Even if Johnson and Humphrey were less able than they are, it is inconceivable that a vote could be cast for the Republican candidates. Goldwater's childish approach to foreign policy, simplistic criticism of "big government," irresponsible stand on civil rights and unconscionable vote on the Test Ban Treaty head the list of his disqualifications for the Presidency. His pious platitudes, vaulting contradictions, and historical blindness combined with his thinly veiled exploitation of fear and prejudice mark Goldwater as a thoroughly bankrupt candidate. And as Know-Nothingism incarnate ("In your heart you know he's right"), Goldwater has demonstrated his lack of intelligence with appalling frequency; his election would be nothing less than a catastrophe.

Advertisement

Putting Representative Miller a heart beat from the Presidency is even more unthinkable. Deficient in experience, performance, and ability, Miller is a despicable non-entity, a hack politician whose vicious campaign eminently qualifies him for the discredited obscurity he will find after November 3.

Johnson is of course the only sensible choice. But those words don't convey the latent excitement, the almost unprecedented potential which his election implies. In domestic affairs, Johnson and Humphrey give the promise of a new progressive era in American history. In foreign affairs, the new Administration will undoubtedly continue the sophisticated and successful foreign policy of the Kennedy men, Secretaries Rusk and McNamara.

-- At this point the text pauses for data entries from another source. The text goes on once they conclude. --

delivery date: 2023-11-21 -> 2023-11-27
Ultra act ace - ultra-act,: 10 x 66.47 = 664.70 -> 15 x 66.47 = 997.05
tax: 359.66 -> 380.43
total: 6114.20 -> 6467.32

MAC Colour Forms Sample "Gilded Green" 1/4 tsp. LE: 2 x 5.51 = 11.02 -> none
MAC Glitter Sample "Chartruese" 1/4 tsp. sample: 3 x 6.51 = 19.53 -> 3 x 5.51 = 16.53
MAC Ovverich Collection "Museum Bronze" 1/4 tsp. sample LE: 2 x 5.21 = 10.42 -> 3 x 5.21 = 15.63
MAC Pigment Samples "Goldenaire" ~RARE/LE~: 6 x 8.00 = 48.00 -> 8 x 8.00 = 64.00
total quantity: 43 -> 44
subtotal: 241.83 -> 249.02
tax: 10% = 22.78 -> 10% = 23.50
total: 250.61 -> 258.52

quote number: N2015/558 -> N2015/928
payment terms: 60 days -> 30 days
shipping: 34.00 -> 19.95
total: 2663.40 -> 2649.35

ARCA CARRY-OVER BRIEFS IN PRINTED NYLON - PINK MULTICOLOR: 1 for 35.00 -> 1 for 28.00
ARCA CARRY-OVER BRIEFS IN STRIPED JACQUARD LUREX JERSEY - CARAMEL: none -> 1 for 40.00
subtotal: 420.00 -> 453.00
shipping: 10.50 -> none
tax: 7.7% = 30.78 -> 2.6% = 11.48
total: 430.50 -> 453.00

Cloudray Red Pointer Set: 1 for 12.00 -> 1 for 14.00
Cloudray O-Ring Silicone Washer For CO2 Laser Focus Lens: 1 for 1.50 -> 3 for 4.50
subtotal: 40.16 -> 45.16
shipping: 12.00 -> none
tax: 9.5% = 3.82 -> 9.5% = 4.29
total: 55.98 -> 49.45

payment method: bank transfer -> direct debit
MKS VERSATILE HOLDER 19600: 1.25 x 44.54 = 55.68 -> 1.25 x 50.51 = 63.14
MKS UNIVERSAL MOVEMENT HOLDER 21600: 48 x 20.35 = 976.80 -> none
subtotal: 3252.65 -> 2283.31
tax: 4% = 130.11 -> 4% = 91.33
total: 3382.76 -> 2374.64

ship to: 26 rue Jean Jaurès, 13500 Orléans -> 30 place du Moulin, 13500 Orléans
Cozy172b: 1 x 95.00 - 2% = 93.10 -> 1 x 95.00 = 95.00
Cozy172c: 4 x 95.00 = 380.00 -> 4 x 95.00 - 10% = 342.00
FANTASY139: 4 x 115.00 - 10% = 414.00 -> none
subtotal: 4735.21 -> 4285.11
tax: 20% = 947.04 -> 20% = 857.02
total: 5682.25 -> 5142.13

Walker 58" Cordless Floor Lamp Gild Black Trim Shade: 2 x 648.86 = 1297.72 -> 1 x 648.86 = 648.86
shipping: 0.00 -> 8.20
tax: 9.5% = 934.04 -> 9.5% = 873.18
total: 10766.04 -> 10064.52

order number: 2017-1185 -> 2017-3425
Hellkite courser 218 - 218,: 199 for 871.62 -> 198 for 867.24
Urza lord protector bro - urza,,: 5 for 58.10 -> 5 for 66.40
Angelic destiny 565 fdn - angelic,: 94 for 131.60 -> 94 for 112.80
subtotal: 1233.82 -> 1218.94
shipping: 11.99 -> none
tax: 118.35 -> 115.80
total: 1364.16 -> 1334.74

Whether Johnson will join vision and political power, will extend the Kennedy tradition of shifting the country from the programs of the thirties to the policies necessary for the sixties and seventies must remain uncertain for the moment. But we believe he can and will. Johnson's motivation, like Kennedy's when he became President, is to make secure his place in history. Such ambition combined with talent and energy give hope for the next four years as a time of great fulfillment as the last four years were a time of great promise.